Story Detail of id 48278856 | Liveview Hacker News

jaapz9 hours ago | on: Incident with Actions and Pages

All these monitoring rules are of the format "when 500 errors > baseline for x minutes". Otherwise you'd have monitoring alerts every second. So it is normal for users to already see errors before github officially counts it as an outage.

logifail7 hours ago | parent | next

> All these monitoring rules are of the format "when 500 errors > baseline for x minutes". Otherwise you'd have monitoring alerts every second. So it is normal for users to already see errors before github officially counts it as an outage.

Is it true that official service status pages are updated automatically?

loading story #48280763

hnlmorg9 hours ago | parent | next

You'd expect them to be monitoring more than just the HTTP response codes from user requests for precisely this reason.
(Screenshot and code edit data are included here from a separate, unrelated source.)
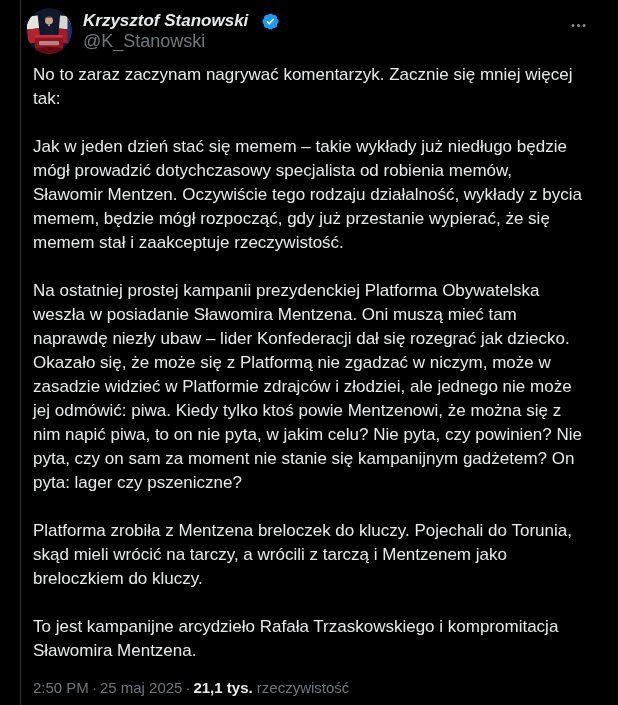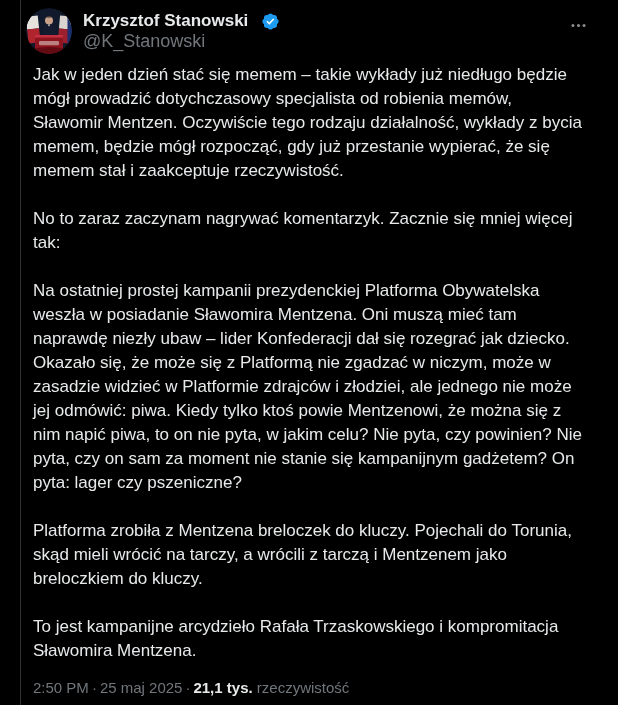"Krzysztof Stanowski" .name-row { font-style: none -> italic }
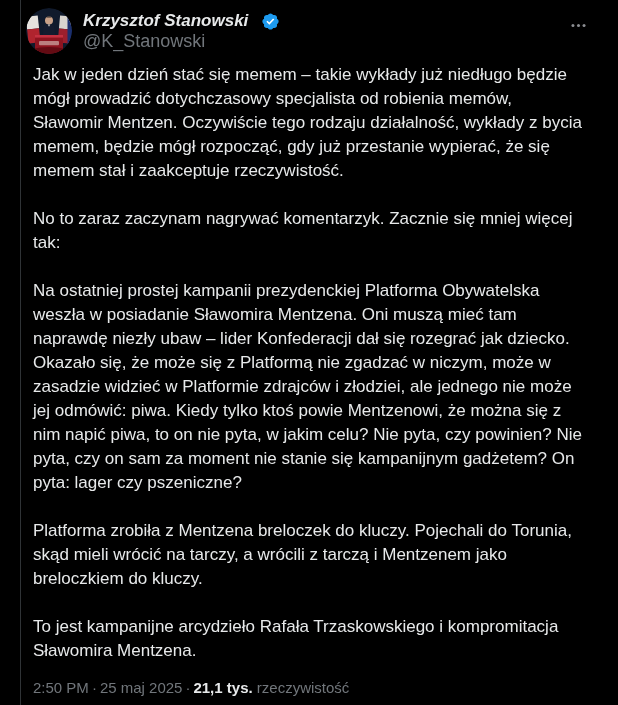"Jak w jeden dzień stać" p { order: before "No to zaraz zaczynam nagrywać" -> after "No to zaraz zaczynam nagrywać" }
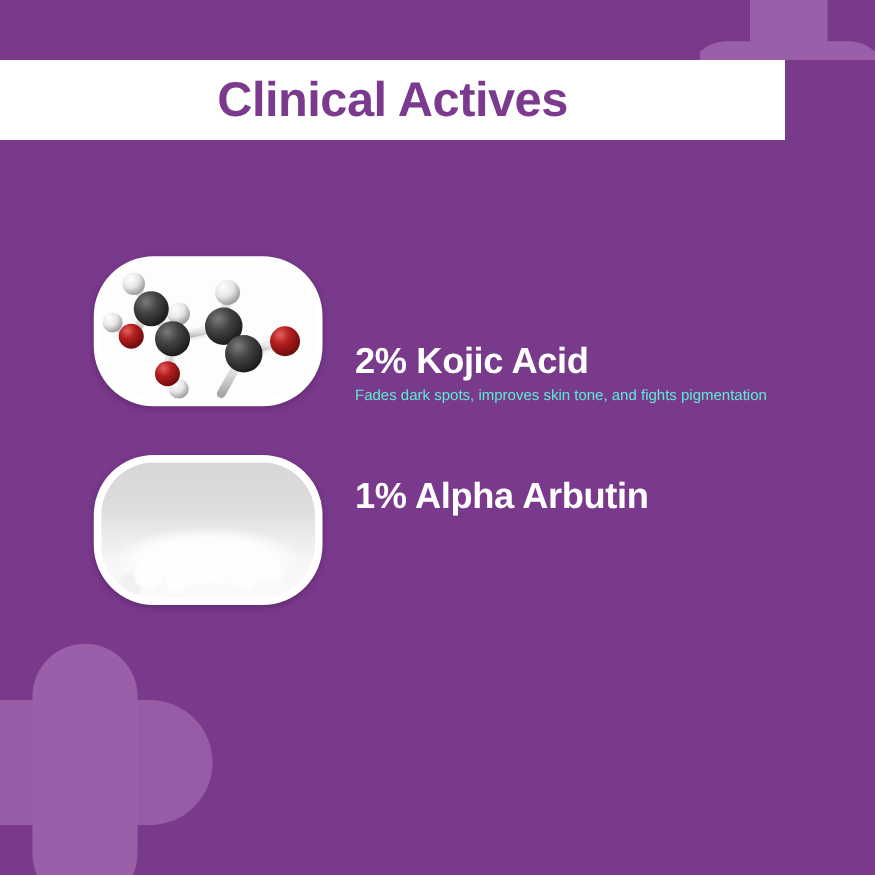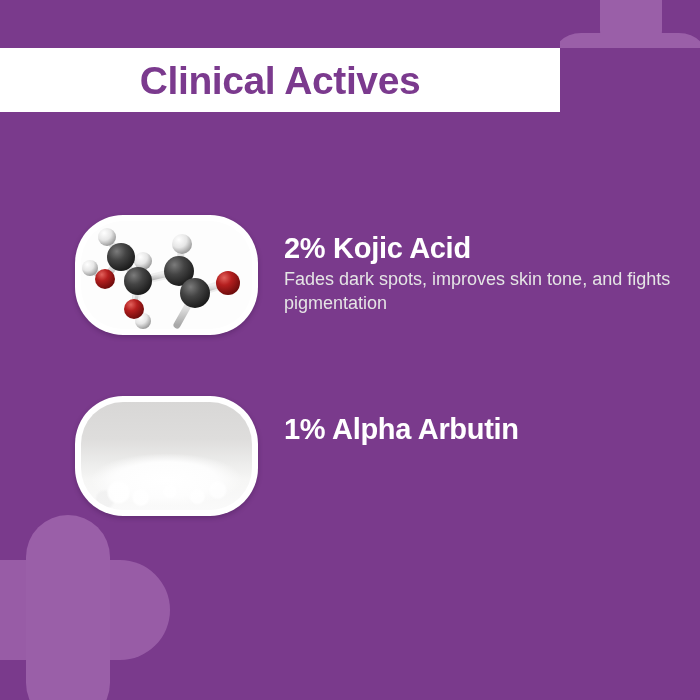"Clinical Actives" #header-band { width: 560px -> 628px }
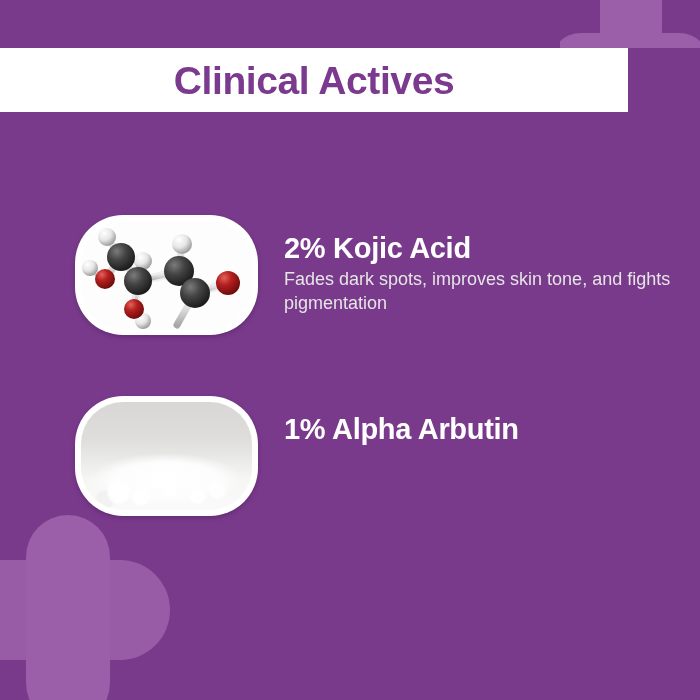"2% Kojic Acid" #row-0 { align-items: none -> flex-end; top: 215px -> 205px }
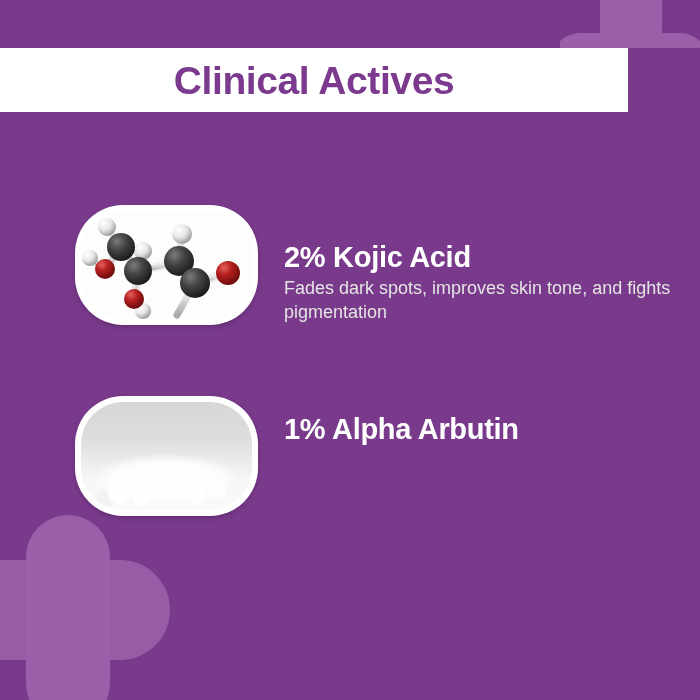"Fades dark spots, improves skin" .item-desc { color: #e5e5e5 -> #5eead4; font-size: 18px -> 12px }
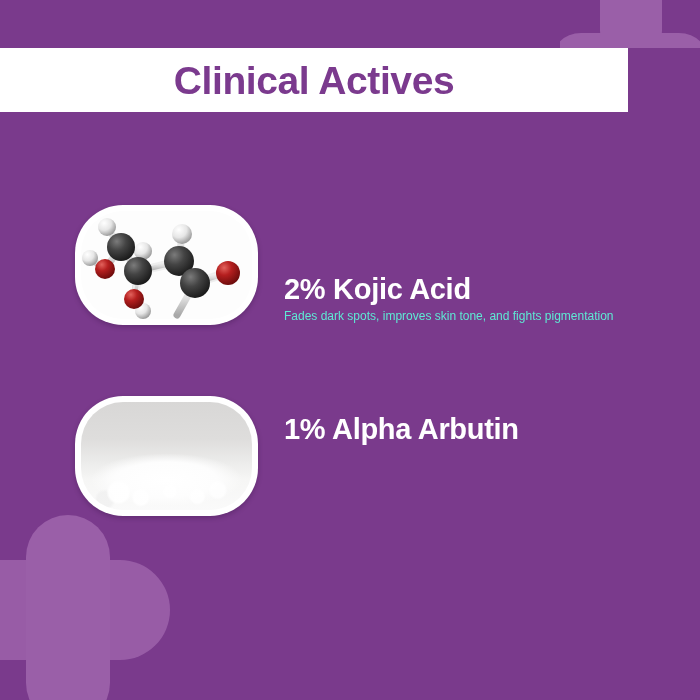"1% Alpha Arbutin" #row-1 { top: 396px -> 364px }
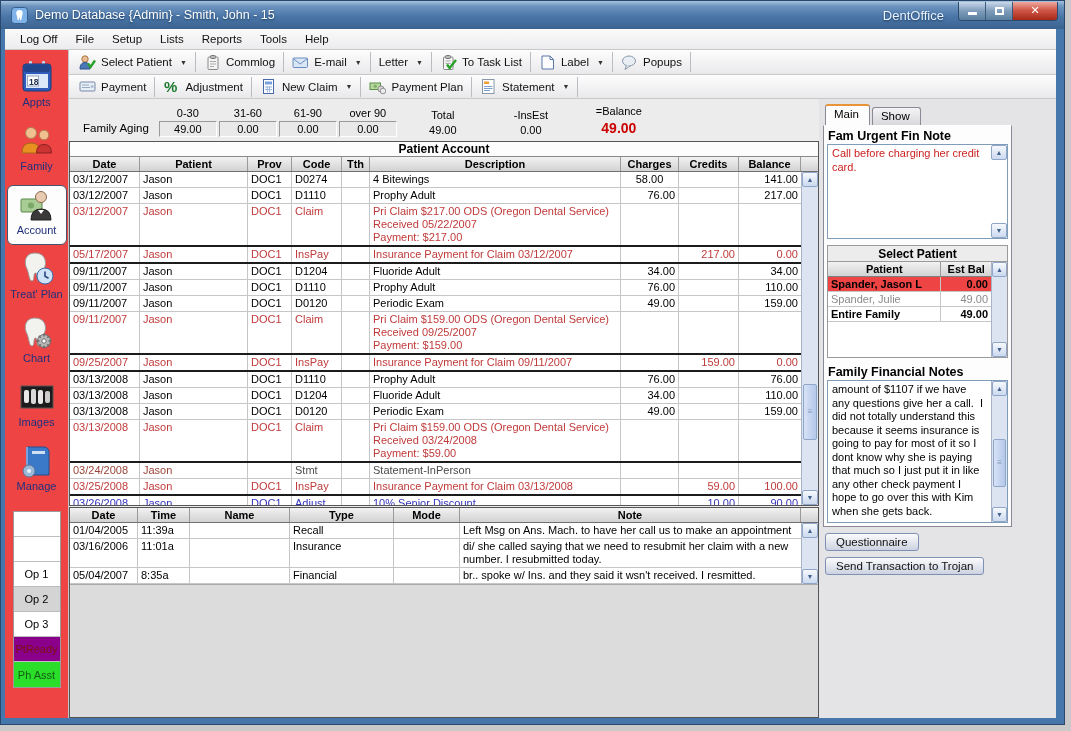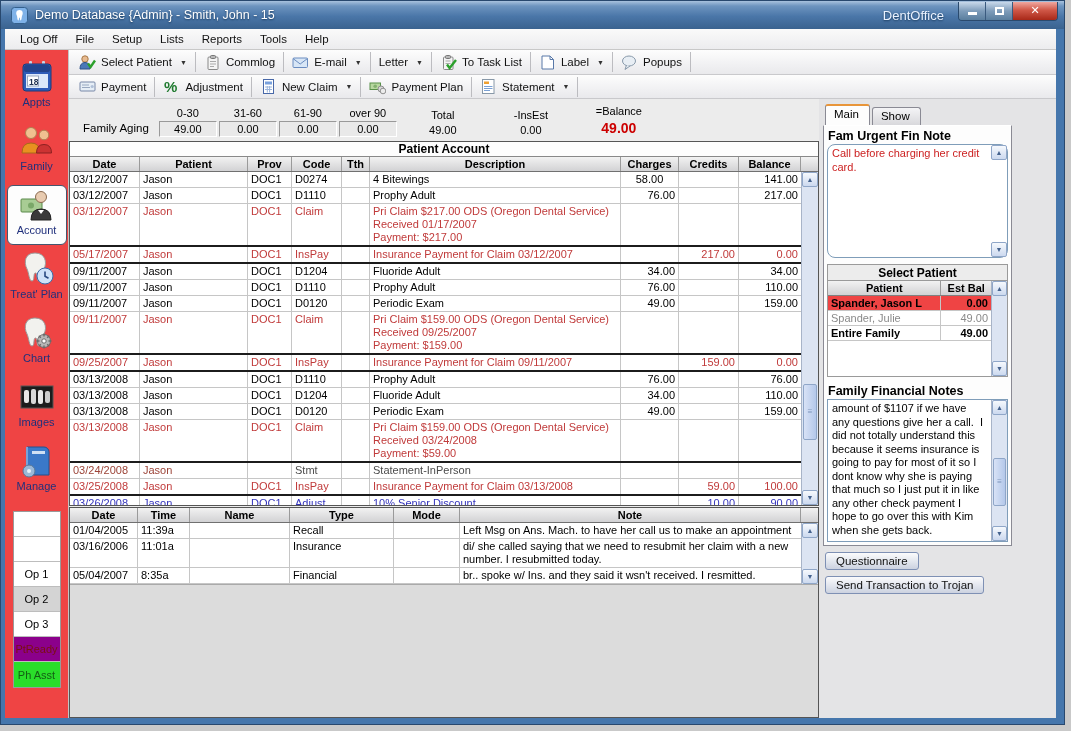"Call before charging her credit" .urgent-box { border-radius: 8px -> none; height: 114px -> 95px }
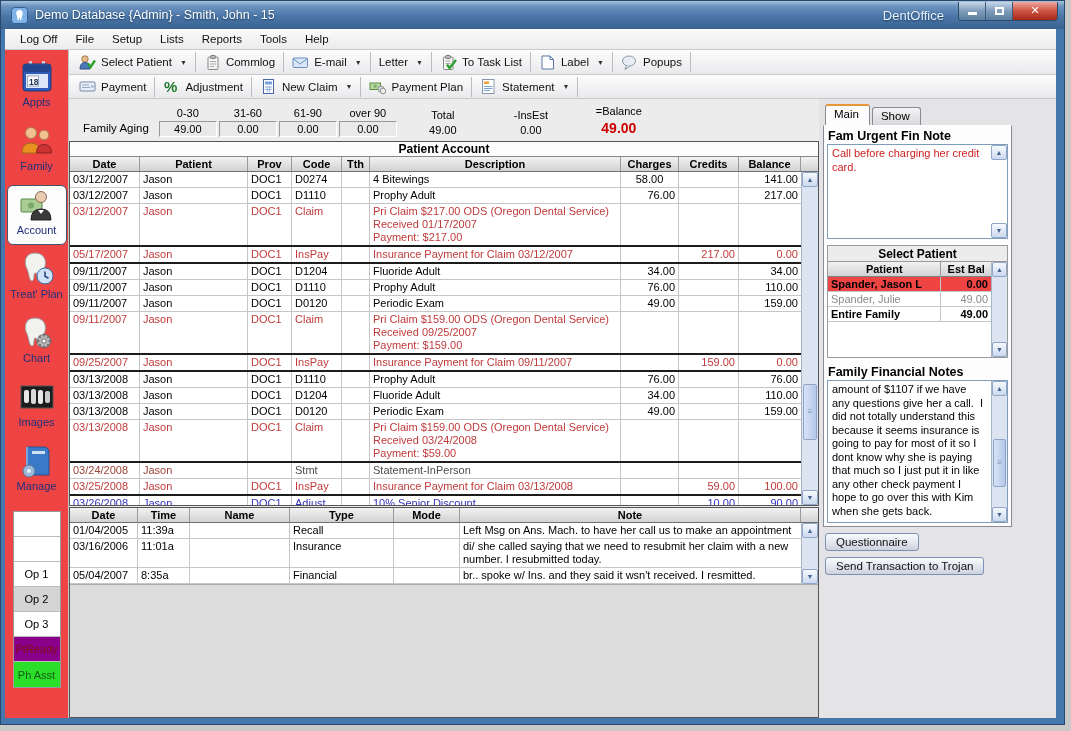"Received 01/17/2007" div { text: 01/17/2007 -> 05/22/2007 }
If the first they hear of an outage is when user requests start to fail, then that's a failure in their monitoring as well.

But effective monitoring is harder than people assume.

loading story #48280197

loading story #48282807

echelon9 hours ago | parent | next

In a high performance service with good maintenance and upkeep, you page for all 500s. A noisy pager forces the team to fix the 500s.

Maybe the Github Actions infrastructure isn't run like that.

edit: my oncall rotation notified on all 500s, 24/7, not just rates - https://news.ycombinator.com/item?id=48279262

Doohickey-d9 hours ago | root | parent | next

Im curious about this: because in my experience (working on smaller services though), a small number of errors is always there, as a "baseline".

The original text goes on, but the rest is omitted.